Trauma Informed Care

One of the first things that Emma needs is a safe and supportive environment. Trauma informed care can help to create this environment by providing staff with training on how to identify and respond to the needs of people who have experienced trauma. It can also help to create a culture of respect and understanding, which can be essential for people who are struggling to cope with the effects of trauma.

Trans Theoretical Model of Change

Emma is currently in the precontemplation stage of change. This means that she is not yet ready to make a change. However, she is aware that her mental health is not good, and she is open to talking about it. The trans theoretical model of change can help Emma to move from the precontemplation stage to the contemplation stage. This can be done by helping her to explore her reasons for wanting to change, and by helping her to develop a plan for how she will make the change.

Motivational Interviewing

Motivational interviewing is a powerful tool that can be used to help people move from the contemplation stage to the action stage. MI is based on the principle of self-determination, and it uses a variety of techniques to help people explore their own motivations for change. MI can be used to help Emma to identify her reasons for wanting to take her medications, and to develop a plan for how she will do so.

Working with Families and Friends

Emma’s family and friends can play a vital role in her recovery. They can provide her with support, encouragement, and practical help. They can also help her to stay on track with her treatment plan.

Providing Access to Evidence-Based Treatments

Emma needs access to evidence-based treatments. These treatments have been shown to be effective in helping people with mental illness. Emma’s treatment team should work with her to identify the most appropriate treatments for her needs.
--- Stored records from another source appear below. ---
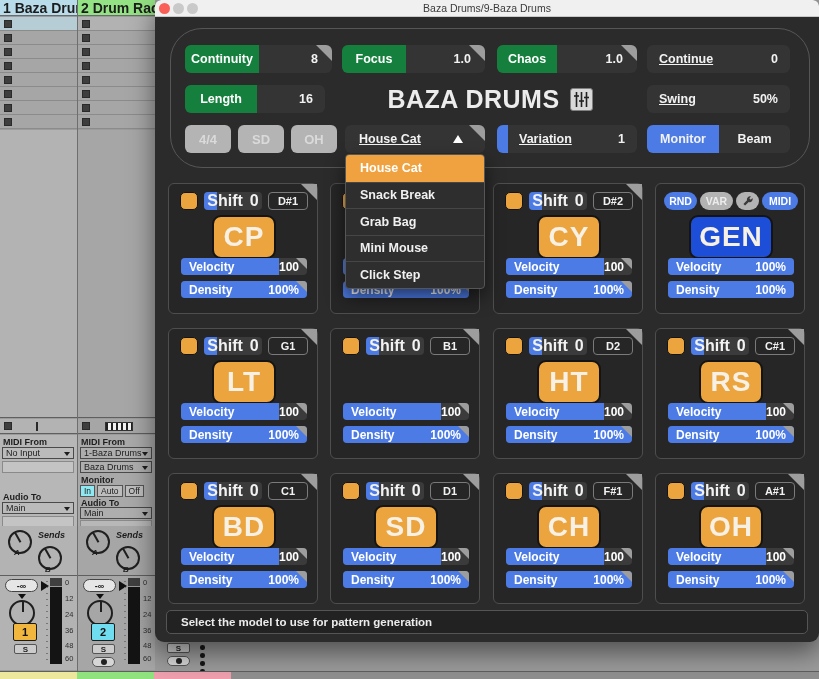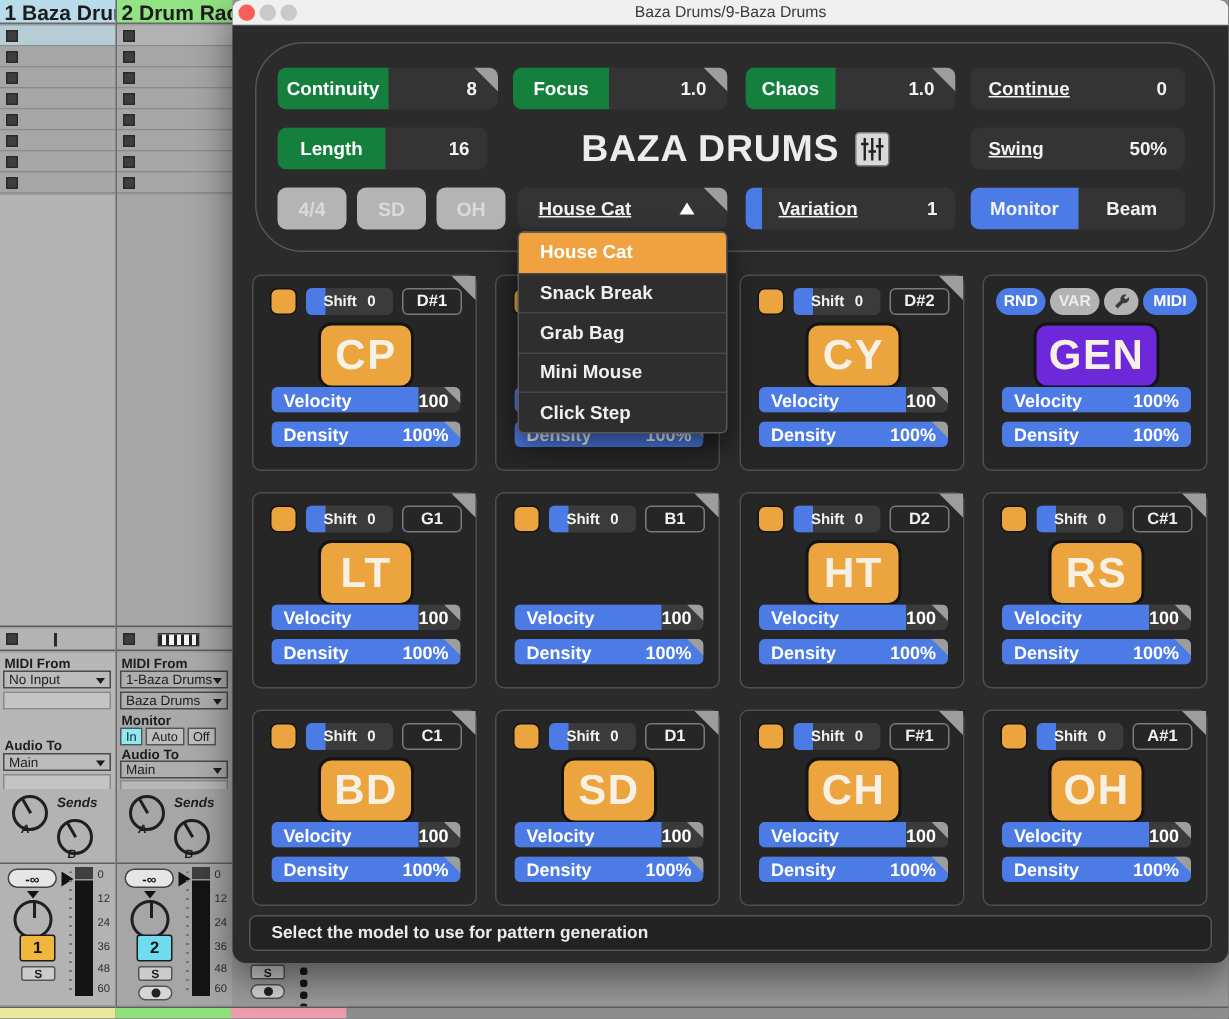--- a/index.html
+++ b/index.html
@@ -140,30 +140,30 @@
   .mitem:not(:first-child) { border-top:1px solid #464646; }
   .mitem.selected { background:#efa23f; color:#fff; }
 
   
   .padpanel { position:absolute; width:150px; height:131px; background:#262626;
     border:1px solid #4e4e4e; border-radius:6px; }
   .chk { position:absolute; left:11px; top:8px; width:18px; height:18px; background:#eca43e;
     border:1px solid #141414; border-radius:5px; }
   .shiftbox { position:absolute; left:35px; top:8px; width:58px; height:18px; background:#3b3b3b;
     border-radius:4px; overflow:hidden; display:flex; align-items:center; justify-content:center;
-    gap:7px; font-size:10px; font-weight:bold; color:#f2f2f2; }
+    gap:7px; font-size:16px; font-weight:bold; color:#f2f2f2; }
   .shiftbox i { position:absolute; left:0; top:0; bottom:0; width:13px; background:#4c7be6; }
   .shiftbox span,.shiftbox b { position:relative; }
   .notebox { position:absolute; left:99px; top:8px; width:40px; height:18px; border:1px solid #7a7a7a;
     border-radius:4px; font-size:11px; font-weight:bold; color:#f2f2f2; display:flex;
     align-items:center; justify-content:center; }
   .padbtn { position:absolute; left:43px; top:31px; width:64px; height:44px; background:#eca43e;
     border:2px solid #141414; border-radius:9px; color:#f6f1e4; font-size:28px; font-weight:bold;
     display:flex; align-items:center; justify-content:center; letter-spacing:1px; }
-  .padbtn.gen { left:33px; width:84px; background:#6d28d9; }
+  .padbtn.gen { left:33px; width:84px; background:#1d4ed8; }
   .srow { position:absolute; left:12px; width:126px; height:17px; background:#3b3b3b;
     border-radius:4px; overflow:hidden; font-size:12px; font-weight:bold; color:#fff; }
   .srow .fillb { position:absolute; left:0; top:0; bottom:0; background:#4c7be6; }
   .srow .sl { position:absolute; left:8px; top:0; bottom:0; display:flex; align-items:center; }
   .srow .sv { position:absolute; right:8px; top:0; bottom:0; display:flex; align-items:center; }
   .pillrow { position:absolute; left:0; top:8px; width:150px; height:18px; }
   .pill { position:absolute; height:18px; border-radius:9px; font-size:10.5px; font-weight:bold;
     color:#fff; display:flex; align-items:center; justify-content:center; }
   .pill.blue { background:#4c7be6; }
   .pill.gray { background:#b3b3b3; color:#ececec; }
Promoting Social Inclusion

Emma needs to feel like she is part of a community. She needs to have opportunities to connect with others and to participate in activities that she enjoys. Social inclusion can help Emma to feel more connected to the world around her, and it can help her to build a sense of purpose.
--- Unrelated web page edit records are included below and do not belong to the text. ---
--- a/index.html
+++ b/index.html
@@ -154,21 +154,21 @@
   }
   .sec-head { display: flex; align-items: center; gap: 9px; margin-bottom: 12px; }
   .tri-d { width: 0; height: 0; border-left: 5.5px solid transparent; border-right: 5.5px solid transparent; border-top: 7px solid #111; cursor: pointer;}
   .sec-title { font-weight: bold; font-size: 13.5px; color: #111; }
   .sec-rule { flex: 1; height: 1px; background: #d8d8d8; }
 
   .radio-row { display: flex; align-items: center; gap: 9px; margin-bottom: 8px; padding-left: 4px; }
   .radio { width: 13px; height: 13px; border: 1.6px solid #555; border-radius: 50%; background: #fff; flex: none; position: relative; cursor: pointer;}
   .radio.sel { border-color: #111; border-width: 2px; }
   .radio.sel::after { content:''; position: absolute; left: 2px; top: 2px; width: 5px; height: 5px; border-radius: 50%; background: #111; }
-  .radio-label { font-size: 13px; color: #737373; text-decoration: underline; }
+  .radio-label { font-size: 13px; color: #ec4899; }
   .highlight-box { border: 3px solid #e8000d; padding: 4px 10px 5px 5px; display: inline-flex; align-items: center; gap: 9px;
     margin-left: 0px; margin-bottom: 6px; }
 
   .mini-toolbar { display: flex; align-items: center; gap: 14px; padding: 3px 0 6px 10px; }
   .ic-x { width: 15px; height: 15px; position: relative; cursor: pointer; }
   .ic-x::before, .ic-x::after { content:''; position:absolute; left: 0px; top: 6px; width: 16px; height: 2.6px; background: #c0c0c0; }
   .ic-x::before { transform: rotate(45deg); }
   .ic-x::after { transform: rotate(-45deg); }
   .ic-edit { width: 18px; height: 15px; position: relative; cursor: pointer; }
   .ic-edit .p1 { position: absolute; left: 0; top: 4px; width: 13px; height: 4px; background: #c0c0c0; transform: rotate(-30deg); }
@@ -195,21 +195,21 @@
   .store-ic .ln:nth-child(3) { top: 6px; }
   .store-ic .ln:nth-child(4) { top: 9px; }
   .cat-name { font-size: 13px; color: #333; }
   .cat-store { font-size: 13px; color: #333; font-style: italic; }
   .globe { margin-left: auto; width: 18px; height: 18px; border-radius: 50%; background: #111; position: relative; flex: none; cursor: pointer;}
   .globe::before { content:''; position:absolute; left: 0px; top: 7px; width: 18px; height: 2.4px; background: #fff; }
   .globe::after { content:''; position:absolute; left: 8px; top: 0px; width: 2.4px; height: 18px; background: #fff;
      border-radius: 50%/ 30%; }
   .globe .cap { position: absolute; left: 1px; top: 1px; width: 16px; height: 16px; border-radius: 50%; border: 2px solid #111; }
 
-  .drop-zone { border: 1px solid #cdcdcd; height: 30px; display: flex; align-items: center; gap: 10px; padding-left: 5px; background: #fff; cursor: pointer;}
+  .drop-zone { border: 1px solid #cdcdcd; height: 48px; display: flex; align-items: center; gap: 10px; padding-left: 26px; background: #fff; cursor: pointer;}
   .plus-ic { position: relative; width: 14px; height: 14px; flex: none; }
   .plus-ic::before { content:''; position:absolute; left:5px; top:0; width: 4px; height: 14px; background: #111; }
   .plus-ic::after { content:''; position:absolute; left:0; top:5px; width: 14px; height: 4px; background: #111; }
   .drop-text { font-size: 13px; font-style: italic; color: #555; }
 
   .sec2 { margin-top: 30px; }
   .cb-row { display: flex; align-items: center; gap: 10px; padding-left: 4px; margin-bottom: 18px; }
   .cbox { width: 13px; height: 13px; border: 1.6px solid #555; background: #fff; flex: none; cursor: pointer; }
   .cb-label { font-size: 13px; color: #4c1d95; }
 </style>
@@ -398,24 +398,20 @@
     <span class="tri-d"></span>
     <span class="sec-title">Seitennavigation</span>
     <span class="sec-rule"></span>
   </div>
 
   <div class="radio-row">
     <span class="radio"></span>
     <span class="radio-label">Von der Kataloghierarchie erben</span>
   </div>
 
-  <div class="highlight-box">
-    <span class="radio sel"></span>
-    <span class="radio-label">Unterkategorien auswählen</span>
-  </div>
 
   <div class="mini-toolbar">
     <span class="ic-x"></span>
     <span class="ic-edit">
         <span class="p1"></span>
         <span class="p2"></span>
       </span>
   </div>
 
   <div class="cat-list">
The principles of trauma informed care, the trans theoretical model of change, and motivational interviewing, mental health nurses can help people with mental illness to recover and live fulfilling lives.

References
Millard, David, Peter Agulnik, Neil Armstrong, Craig Fees, John Hall, David Kennard, and Jonathan Leach. “Innovation in mental health care: Bertram Mandelbrote, the Phoenix Unit and the therapeutic community approach.” History of Psychiatry (2023): 0957154X221142416.
Sreeram, A., Cross, W. M., & Townsin, L. (2022). Anti‐stigma initiatives for mental health professionals—A systematic literature review. Journal of Psychiatric and Mental Health Nursing, 29(4), 512-528.
Millard, David, Peter Agulnik, Neil Armstrong, Craig Fees, John Hall, David Kennard, and Jonathan Leach. “Innovation in mental health care: Bertram Mandelbrote, the Phoenix Unit and the therapeutic community approach.” History of Psychiatry (2023): 0957154X221142416.